(Change detection outputs)

________

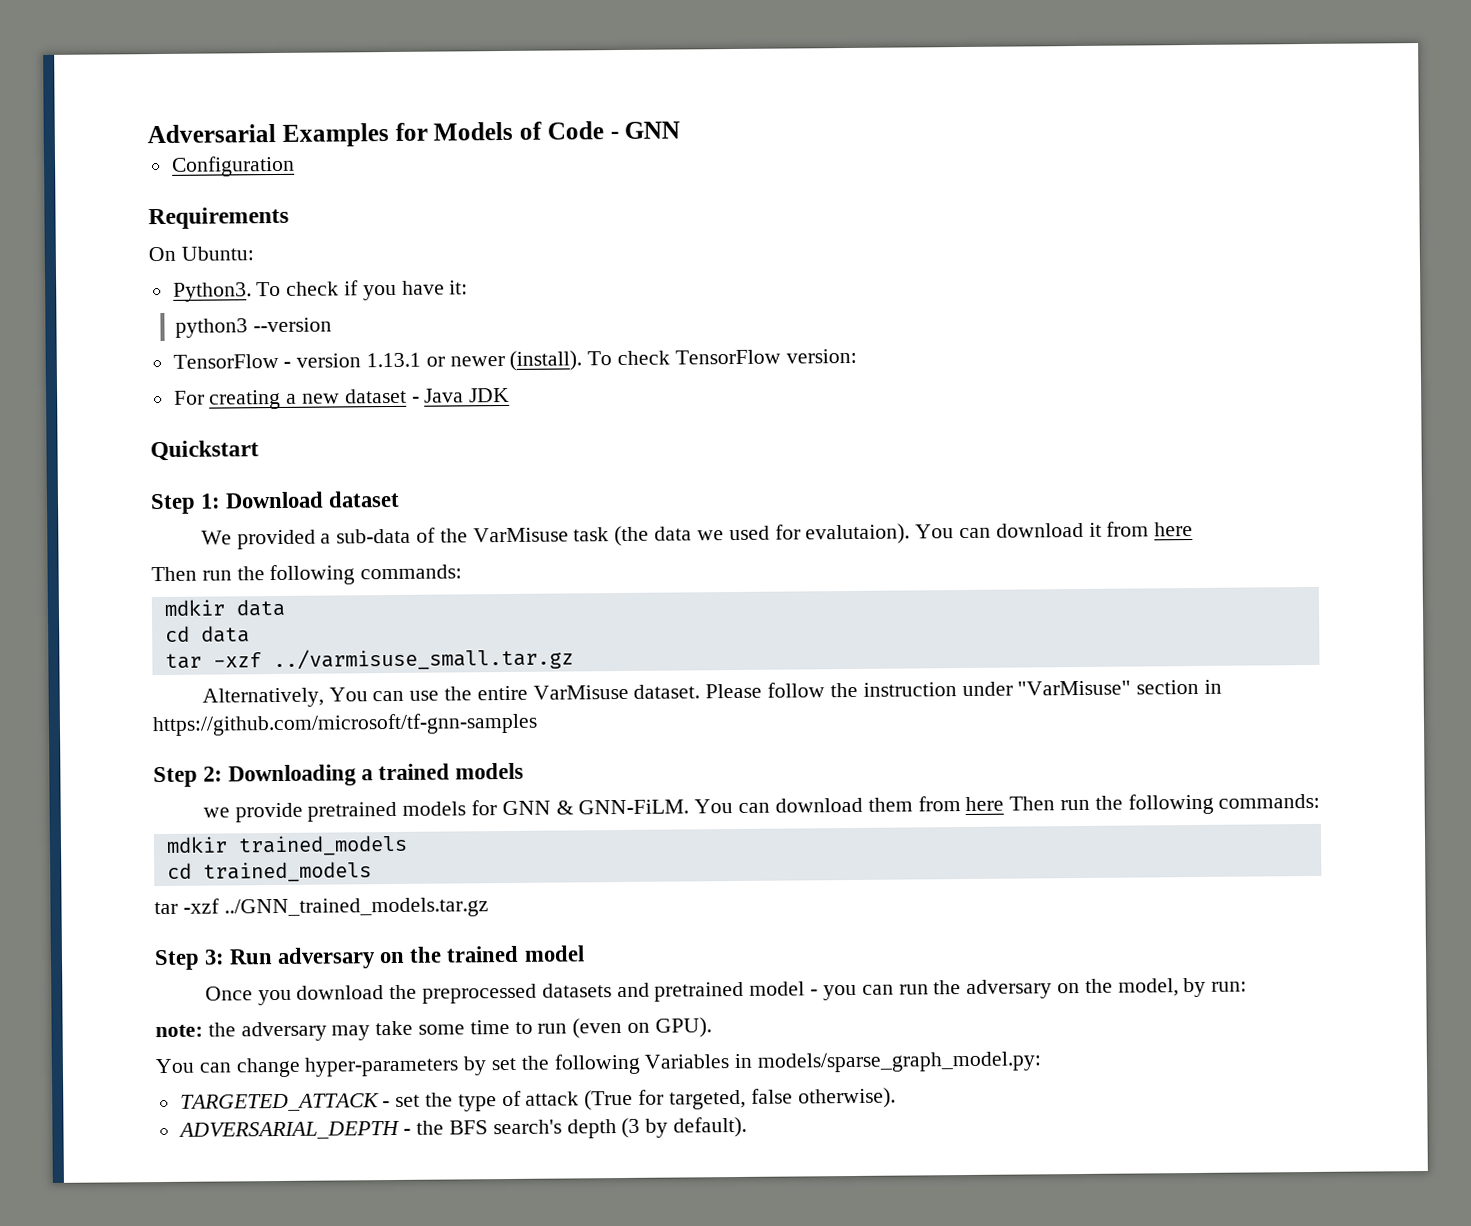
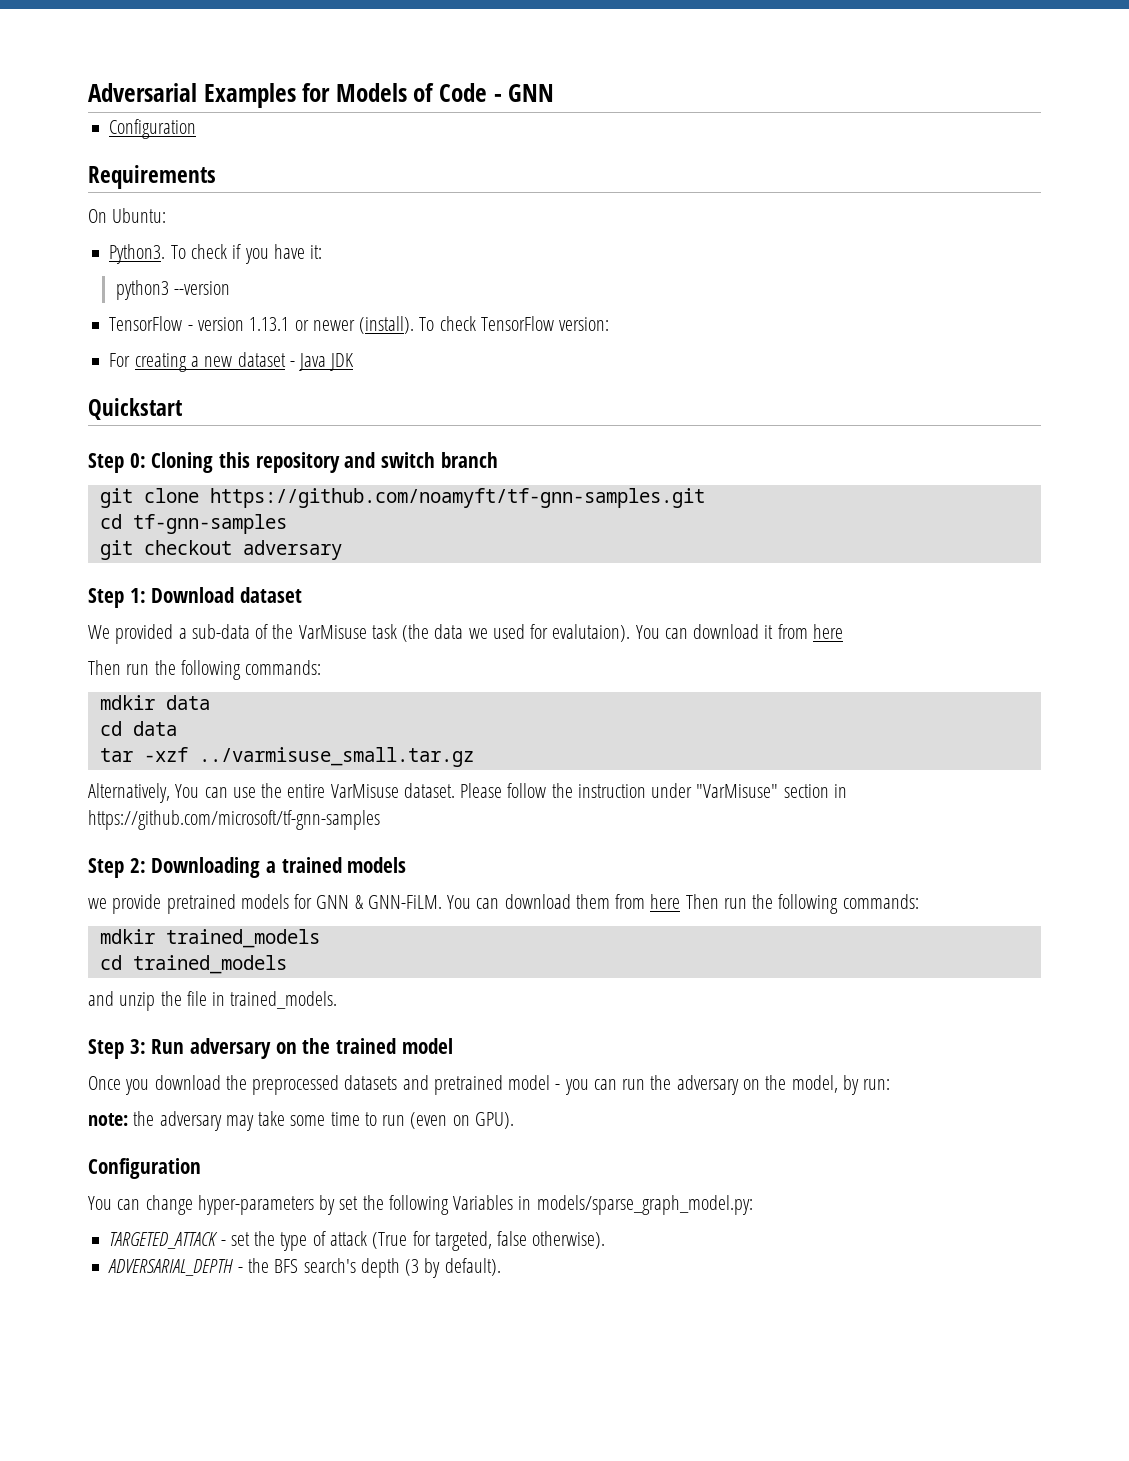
(259, 451) none -> [88,452,498,473] [99,488,705,508] [99,514,287,534] [99,540,342,560] // Step 0: Cloning this repository and switch branch // git clone https://github.com/noamyft/tf-gnn-samples.git // cd tf-gnn-samples // git checkout adversary
[154,897,489,919] tar -xzf ../GNN_trained_models.tar.gz -> [88,991,338,1011] and unzip the file in trained_models.
(712, 1027) none -> [88,1158,201,1179] // Configuration

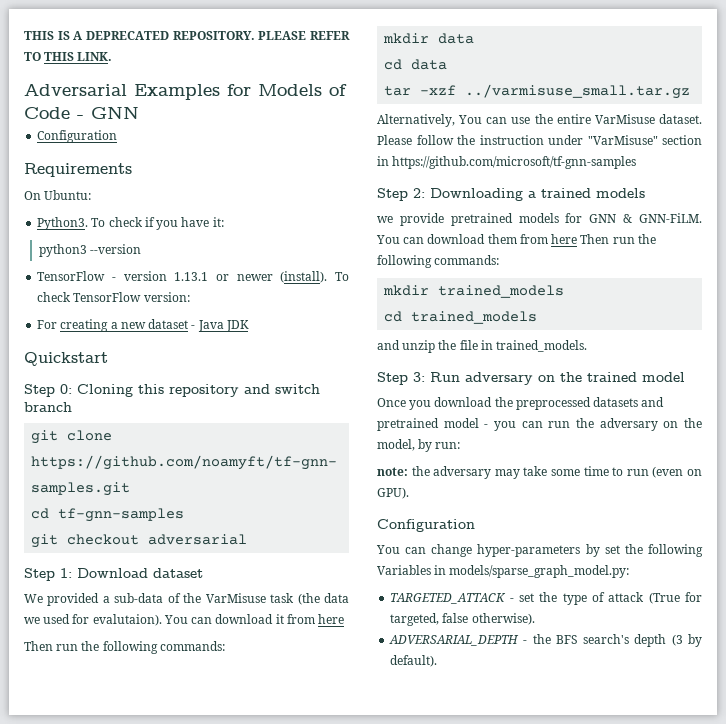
(88, 92) none -> [24,31,350,40] [24,52,113,61] THIS IS A DEPRECATED REPOSITORY. PLEASE REFER TO THIS LINK. //
[242,540,342,560] adversary -> [148,534,248,545] adversarial
[99,695,155,710] mdkir -> [383,33,430,44] mkdir
[99,929,155,944] mdkir -> [383,285,430,296] mkdir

________

Try it | Set down every entry above again exactly, dropping each picture.

Result for this exercise |
(259, 451) none -> [88,452,498,473] [99,488,705,508] [99,514,287,534] [99,540,342,560] // Step 0: Cloning this repository and switch branch // git clone https://github.com/noamyft/tf-gnn-samples.git // cd tf-gnn-samples // git checkout adversary
[154,897,489,919] tar -xzf ../GNN_trained_models.tar.gz -> [88,991,338,1011] and unzip the file in trained_models.
(712, 1027) none -> [88,1158,201,1179] // Configuration

(88, 92) none -> [24,31,350,40] [24,52,113,61] THIS IS A DEPRECATED REPOSITORY. PLEASE REFER TO THIS LINK. //
[242,540,342,560] adversary -> [148,534,248,545] adversarial
[99,695,155,710] mdkir -> [383,33,430,44] mkdir
[99,929,155,944] mdkir -> [383,285,430,296] mkdir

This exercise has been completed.